■ EXERCISE OBJECTIVE: Print the entries that appear below, exactly as written and without their pictures.

■ MATERIAL FOR THIS TASK:
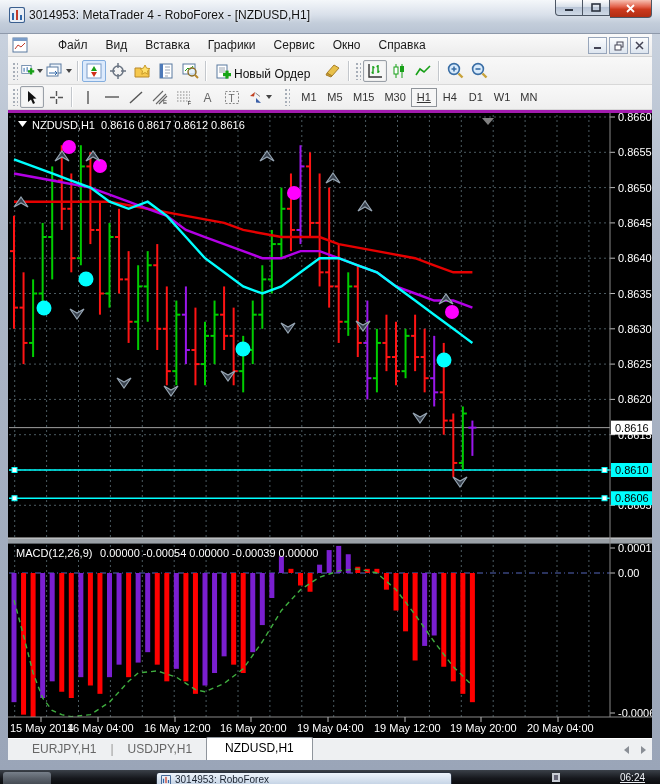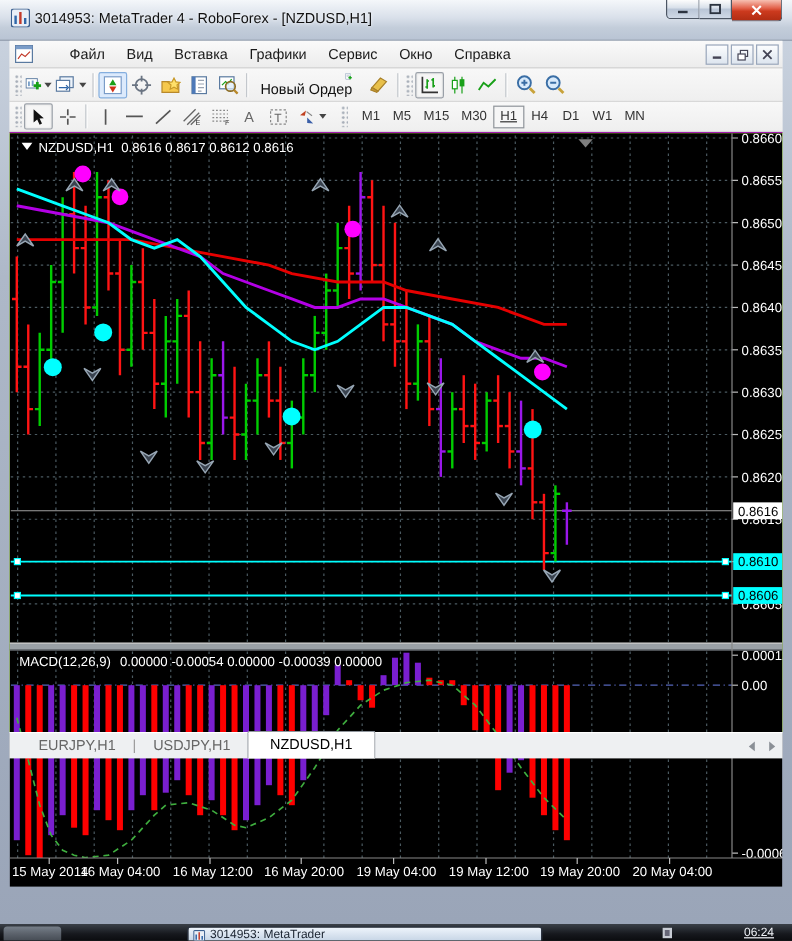--- a/index.html
+++ b/index.html
@@ -37,27 +37,27 @@
   .grip{width:6px;height:18px;margin:0 2px;
     background-image:radial-gradient(#a7aeb8 1px,transparent 1.2px);background-size:4px 4px;}
   .vsep{width:0;height:20px;border-left:1px solid #c3c7cc;border-right:1px solid #fff;margin:0 3px;}
   .tbtn{width:24px;height:22px;border:1px solid transparent;border-radius:2px;
     display:flex;align-items:center;justify-content:center;position:relative;}
   .tbtn.chk{background:#dceafc;border-color:#84aede;}
   .tbtn.chk2{background:#f6f6f6;border-color:#9aa0a8;box-shadow:inset 0 0 2px #0002;}
   .drop{width:0;height:0;border-left:3px solid transparent;border-right:3px solid transparent;
     border-top:4px solid #444;margin-left:2px;}
   .tlabel{font-size:12px;color:#111;margin:0 6px 0 2px;white-space:nowrap;}
-  .lblbtn{display:flex;align-items:flex-end;height:22px;border:1px solid transparent;padding:0 4px;flex-direction:column;}
+  .lblbtn{display:flex;align-items:flex-end;height:22px;border:1px solid transparent;padding:0 4px;}
   .lblbtn.chk2{background:#f4f4f4;border-color:#9aa0a8;}
   .tf{min-width:26px;height:19px;font-size:11px;color:#333;display:flex;align-items:center;
     justify-content:center;padding:0 4px;border:1px solid transparent;}
   .tf.on{background:#f6f6f6;border-color:#8f949a;text-decoration:underline;}
   
-  .chartwrap{height:500px;background:#84cc16;border-top:1px solid #a21caf;position:relative;}
+  .chartwrap{height:628px;background:#c4b5fd;border-top:3px solid #a21caf;position:relative;}
   svg text{font-family:"Liberation Sans",sans-serif;}
   
   .tabbar{height:22px;background:#eef0f2;position:relative;display:flex;align-items:flex-end;
     border-top:1px solid #fff;}
   .tab{font-size:12px;color:#666;padding:3px 14px 4px 14px;}
   .tabsep{color:#999;font-size:12px;padding-bottom:4px;}
   .tab.active{background:#fff;border:1px solid #8f959c;border-bottom:none;color:#000;
     padding:3px 18px 5px 18px;border-radius:2px 2px 0 0;margin-top:1px;}
   .tabarrows{position:absolute;right:6px;top:7px;display:flex;gap:12px;}
   .tri-l{width:0;height:0;border-top:4px solid transparent;border-bottom:4px solid transparent;
@@ -716,21 +716,21 @@
  <div class="taskbar">
    <div class="ql"></div>
    <div class="taskbtn">
      <svg width="10" height="10" viewBox="0 0 16 16" style="margin-top:1px">
        <rect x="0" y="0" width="16" height="16" rx="2" fill="#3a5f8f"></rect>
        <rect x="1.5" y="1.5" width="13" height="13" fill="#e8eef6"></rect>
        <rect x="3" y="6" width="2" height="7" fill="#2f66a8"></rect>
           <rect x="7" y="3" width="2" height="10" fill="#c23a2a"></rect>
           <rect x="11" y="8" width="2" height="5" fill="#2f66a8"></rect>
      </svg>
-     <span>3014953: MetaTrader</span>
+     <span>3014953: RoboForex</span>
    </div>
    <div class="tray">
      <span>EN</span>
      <svg width="14" height="10" viewBox="0 0 14 10">
        <rect x="0" y="1" width="14" height="8" rx="1" fill="#cfd5dd"></rect>
           <rect x="2" y="3" width="2" height="2" fill="#555"></rect>
           <rect x="6" y="3" width="2" height="2" fill="#555"></rect>
           <rect x="10" y="3" width="2" height="2" fill="#555"></rect>
      </svg>
    </div>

■ RESULT FOR THIS TASK:
--- a/index.html
+++ b/index.html
@@ -37,27 +37,27 @@
   .grip{width:6px;height:18px;margin:0 2px;
     background-image:radial-gradient(#a7aeb8 1px,transparent 1.2px);background-size:4px 4px;}
   .vsep{width:0;height:20px;border-left:1px solid #c3c7cc;border-right:1px solid #fff;margin:0 3px;}
   .tbtn{width:24px;height:22px;border:1px solid transparent;border-radius:2px;
     display:flex;align-items:center;justify-content:center;position:relative;}
   .tbtn.chk{background:#dceafc;border-color:#84aede;}
   .tbtn.chk2{background:#f6f6f6;border-color:#9aa0a8;box-shadow:inset 0 0 2px #0002;}
   .drop{width:0;height:0;border-left:3px solid transparent;border-right:3px solid transparent;
     border-top:4px solid #444;margin-left:2px;}
   .tlabel{font-size:12px;color:#111;margin:0 6px 0 2px;white-space:nowrap;}
-  .lblbtn{display:flex;align-items:flex-end;height:22px;border:1px solid transparent;padding:0 4px;flex-direction:column;}
+  .lblbtn{display:flex;align-items:flex-end;height:22px;border:1px solid transparent;padding:0 4px;}
   .lblbtn.chk2{background:#f4f4f4;border-color:#9aa0a8;}
   .tf{min-width:26px;height:19px;font-size:11px;color:#333;display:flex;align-items:center;
     justify-content:center;padding:0 4px;border:1px solid transparent;}
   .tf.on{background:#f6f6f6;border-color:#8f949a;text-decoration:underline;}
   
-  .chartwrap{height:500px;background:#84cc16;border-top:1px solid #a21caf;position:relative;}
+  .chartwrap{height:628px;background:#c4b5fd;border-top:3px solid #a21caf;position:relative;}
   svg text{font-family:"Liberation Sans",sans-serif;}
   
   .tabbar{height:22px;background:#eef0f2;position:relative;display:flex;align-items:flex-end;
     border-top:1px solid #fff;}
   .tab{font-size:12px;color:#666;padding:3px 14px 4px 14px;}
   .tabsep{color:#999;font-size:12px;padding-bottom:4px;}
   .tab.active{background:#fff;border:1px solid #8f959c;border-bottom:none;color:#000;
     padding:3px 18px 5px 18px;border-radius:2px 2px 0 0;margin-top:1px;}
   .tabarrows{position:absolute;right:6px;top:7px;display:flex;gap:12px;}
   .tri-l{width:0;height:0;border-top:4px solid transparent;border-bottom:4px solid transparent;
@@ -716,21 +716,21 @@
  <div class="taskbar">
    <div class="ql"></div>
    <div class="taskbtn">
      <svg width="10" height="10" viewBox="0 0 16 16" style="margin-top:1px">
        <rect x="0" y="0" width="16" height="16" rx="2" fill="#3a5f8f"></rect>
        <rect x="1.5" y="1.5" width="13" height="13" fill="#e8eef6"></rect>
        <rect x="3" y="6" width="2" height="7" fill="#2f66a8"></rect>
           <rect x="7" y="3" width="2" height="10" fill="#c23a2a"></rect>
           <rect x="11" y="8" width="2" height="5" fill="#2f66a8"></rect>
      </svg>
-     <span>3014953: MetaTrader</span>
+     <span>3014953: RoboForex</span>
    </div>
    <div class="tray">
      <span>EN</span>
      <svg width="14" height="10" viewBox="0 0 14 10">
        <rect x="0" y="1" width="14" height="8" rx="1" fill="#cfd5dd"></rect>
           <rect x="2" y="3" width="2" height="2" fill="#555"></rect>
           <rect x="6" y="3" width="2" height="2" fill="#555"></rect>
           <rect x="10" y="3" width="2" height="2" fill="#555"></rect>
      </svg>
    </div>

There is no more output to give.